If you’re an influencer or you work with influencers, you have undoubtedly heard the dreaded words “brand loyalty.” Well, it’s not entirely new. Back at the turn of the century, people were likelier to follow the brands they knew and trusted.
But with the rise of online influencers, that is no longer the case. Consumers now have the opportunity to research and learn about brands before buying products that they love.
So what happened? Are we seeing less of an emphasis on brand loyalty and more of an emphasis on finding the best price and quality?
The Evolution Of Influencer Marketing
Influencer marketing dates back to the 1930s. Although the word “influencer” has only been officially added to the English dictionary in 2019, it has only been part of the modern lexicon for a decade.
In the 2000s, digital creators with large followings were viewed as influential figures. They were typically known for their humorous videos that often poked fun at social issues.
While these influencers garnered lots of views, they weren’t always recognized for their value in creating profitable long-term relationships with their audience. Influencer marketing as we know it was basically born.

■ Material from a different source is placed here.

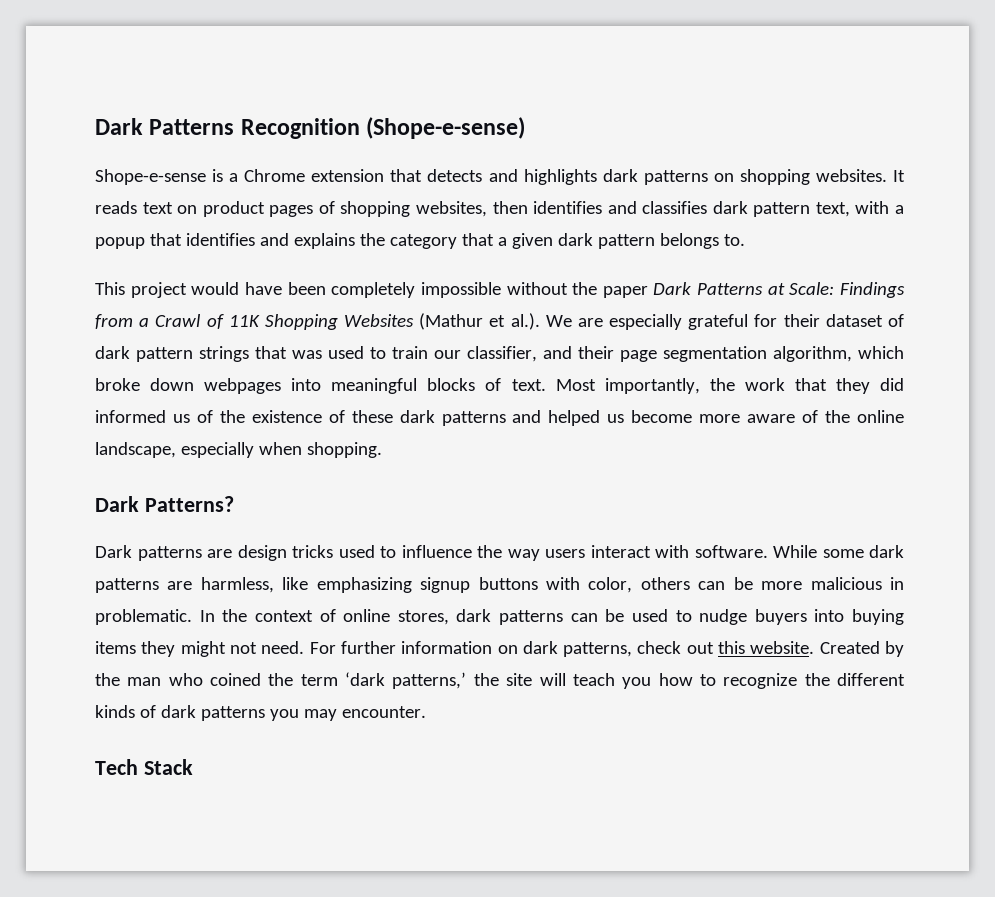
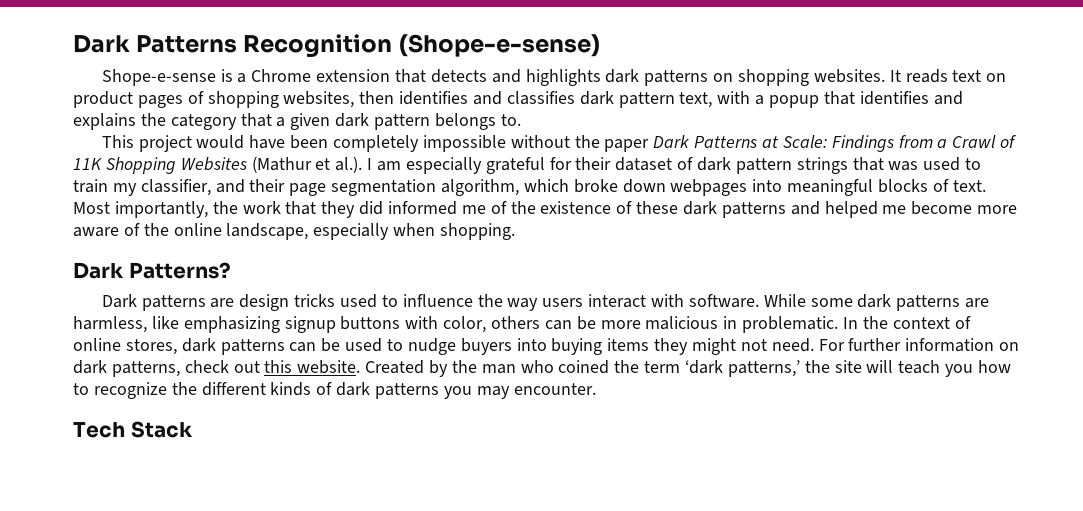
- This project would have been completely impossible without the paper Dark Patterns at Scale: Findings from a Crawl of 11K Shopping Websites (Mathur et al.). We are especially grateful for their dataset of dark pattern strings that was used to train our classifier, and their page segmentation algorithm, which broke down webpages into meaningful blocks of text.
+ This project would have been completely impossible without the paper Dark Patterns at Scale: Findings from a Crawl of 11K Shopping Websites (Mathur et al.). I am especially grateful for their dataset of dark pattern strings that was used to train my classifier, and their page segmentation algorithm, which broke down webpages into meaningful blocks of text.
- Most importantly, the work that they did informed us of the existence of these dark patterns and helped us become more aware of the online landscape, especially when shopping.
+ Most importantly, the work that they did informed me of the existence of these dark patterns and helped me become more aware of the online landscape, especially when shopping.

But as the industry grew, we saw influencers rise, and others fall by the wayside. Here are some of the most significant events that shaped the current state of influencer marketing.
The Rise Of YouTube Influencers
YouTube started it all. Back in 2005, the platform launched with a focus on community and sharing content.
And what better way to engage with your audience than by partnering with popular creators to share insider knowledge and comedic humor around trending topics?
The result? A whole generation of content creators grew up on YouTube, and the platform surpassed even Facebook as the home of online creators.
According to Brightcove research, consumers prefer to learn about brands through video content, while others prefer to read about them. Even if you aren’t into social media, you probably know someone who is.
And let’s be honest, many of our blogs would be pretty dull without video content. So without YouTube, influencer marketing may never have taken off.
The Rise Of Instagram Influencers
Instagram started off as a photo-sharing platform but quickly grew to include stories, live videos, and other immersive content. This is why we see so many influencers post videos to their Instagram account first and foremost.
Even if you’re a blogger looking to build your audience, you can likely find the most success on Instagram.
This isn’t to say that other platforms don’t still have a place in the influencer marketing world. In fact, Snapchat is the preferred social media platform among consumers interested in fashion and style.
However, if you’re a brand that wants to reach millennials, Instagram is where you want to be. With over 500 million monthly active users, you’ll certainly find an audience there.
The Rise Of TikTok Influencers
It’s hard to ignore the rise of TikTok. With nearly 500 million monthly active users, the platform is one of the biggest out there.
And if you’re a creative who can create compelling content, you can likely find a niche on TikTok and drive lots of engagement with your audience.
Unlike most of the other platforms on this list, TikTok is all about quick hits. The app encourages users to “share” a brief video that will quickly disappear.
So while this may frustrate some creators, it is likely what encouraged so many people to flock to the platform in the first place.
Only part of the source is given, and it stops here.